The fines are noteworthy as they reinforce the message that companies need to comply not only with the GDPR but also with any other laws that may apply to their websites, online activity, user or customer tracking and business model generally.
These fines were based on the EU e-Privacy Directive (in force prior to GDPR) which can often be overlooked, or, in relation to which many websites, historically, did not properly comply.
Regulators have been warning in recent times of poor compliance in the past and an increased enforcement drive. We are now seeing that.
The fines against Google amounted to €150 million (€90m for Google US and €60 million for Google Ireland) due to failures to meet various consent and information requirements. Facebook was similarly fined €60 million.

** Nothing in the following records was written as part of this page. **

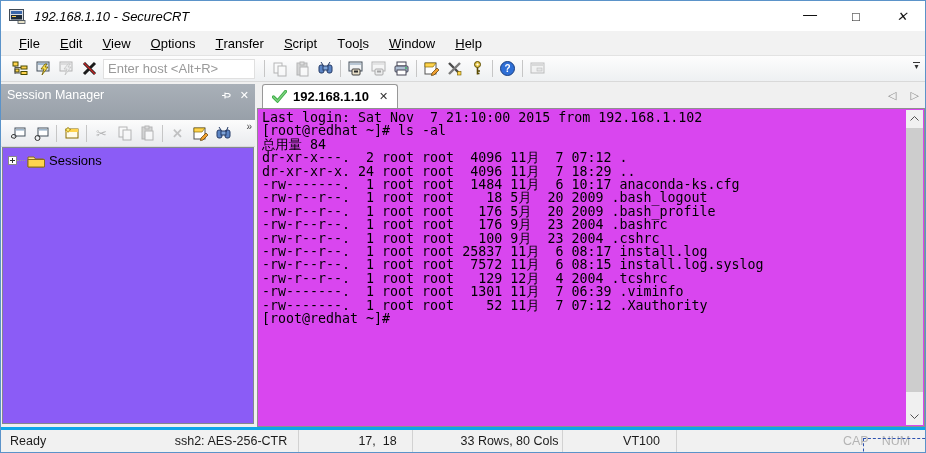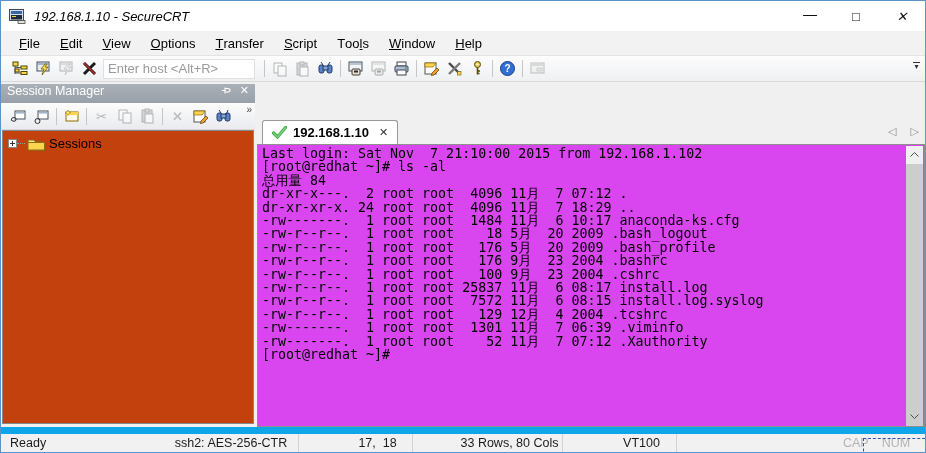"Session Manager" .sm-header { align-items: flex-start -> flex-end; padding: 0 6px -> 18px 6px }
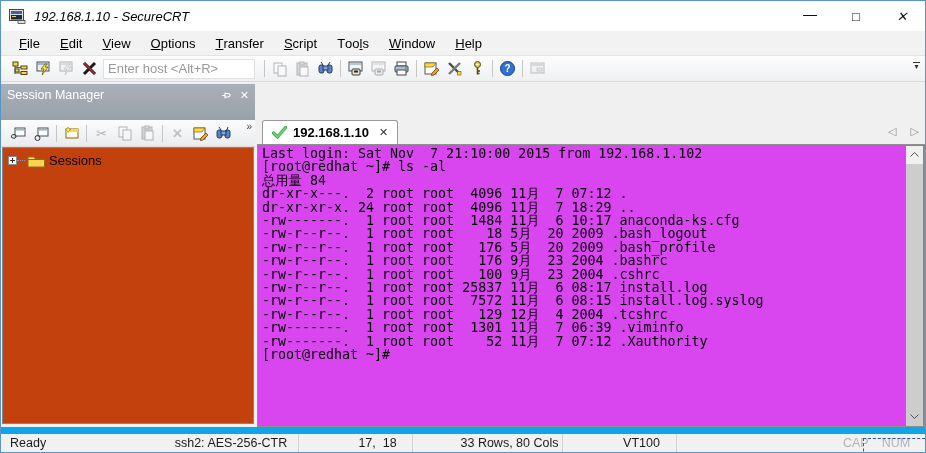"192.168.1.10" .tabbar { margin-top: 36px -> none }
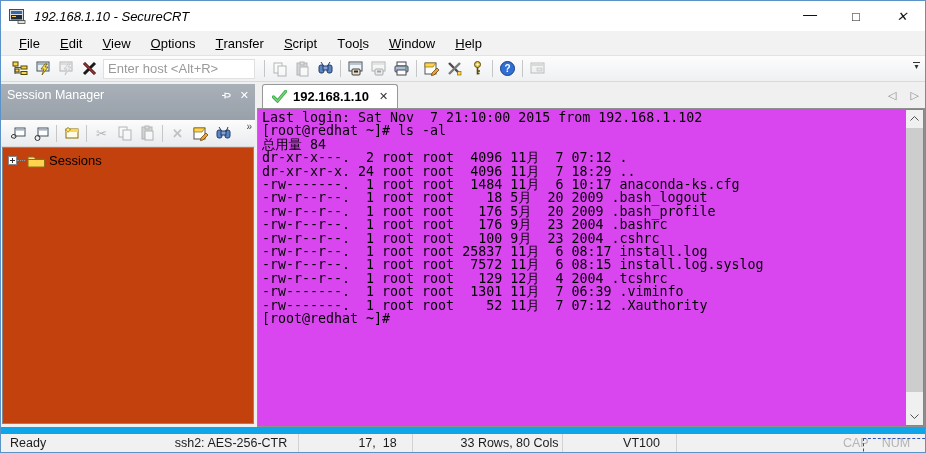"Sessions" .sm-body { background: #c2410c -> #8b5cf6 }
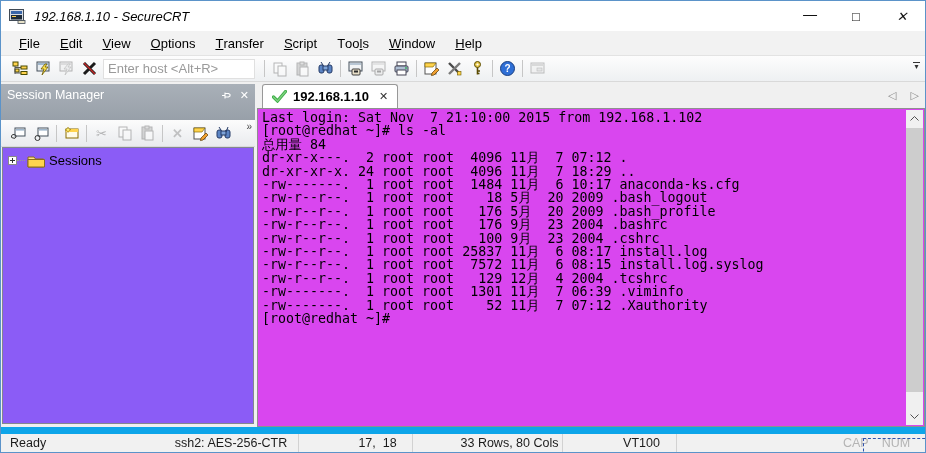"Ready" .statusbar { border-top: 7px solid #0ea5e9 -> 3px solid #0ea5e9 }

In the past, some companies adopted certain website, cookie and tracking practices that were not compliant (in whole or in part)—for example, saying that a user’s continued browsing would amount to consent or not properly drafting or constructing cookie pop-up banners. Under European laws, (unless in a narrow category of exempted cookies) certain clear information needs to be given and clear consent obtained before cookies are dropped.
The CNIL highlights in this instance that while there was a clear button to immediately accept cookies there was no equivalent button to easily refuse them, conversely, there were numerous clicks and actions required to refuse all.
Given desire for speed and ease of use of websites, this was viewed as being likely to drive people to accept all when they may not really wish to and hence impact freedom of choice.
These fines are also significant as they serve as a further reminder that anyone engaging in online tracking, profiling, online advertising, website data monetization and so on, needs to urgently review their practices for not just GDPR compliance but also for the e-Privacy Directive.
This is the case even if you are based in the US or another non-European location and even if you have engaged in some corporate structuring to try to mitigate risks. Here, Google US still found itself investigated and fined by CNIL (and even though it had set up Google Ireland).
In addition, the “one stop shop” mechanism under GDPR did not prevent the French regulator from taking direct action here (and even if the Irish regulator did not).
The e-Privacy Directive applies across all EU countries and the UK, and some past common practices are not lawful. In many cases, updates will be needed to avoid the risk of fines.
We recommend businesses now review practices carefully in light of this latest enforcement and bearing in mind the status quo likely won’t meet requirements.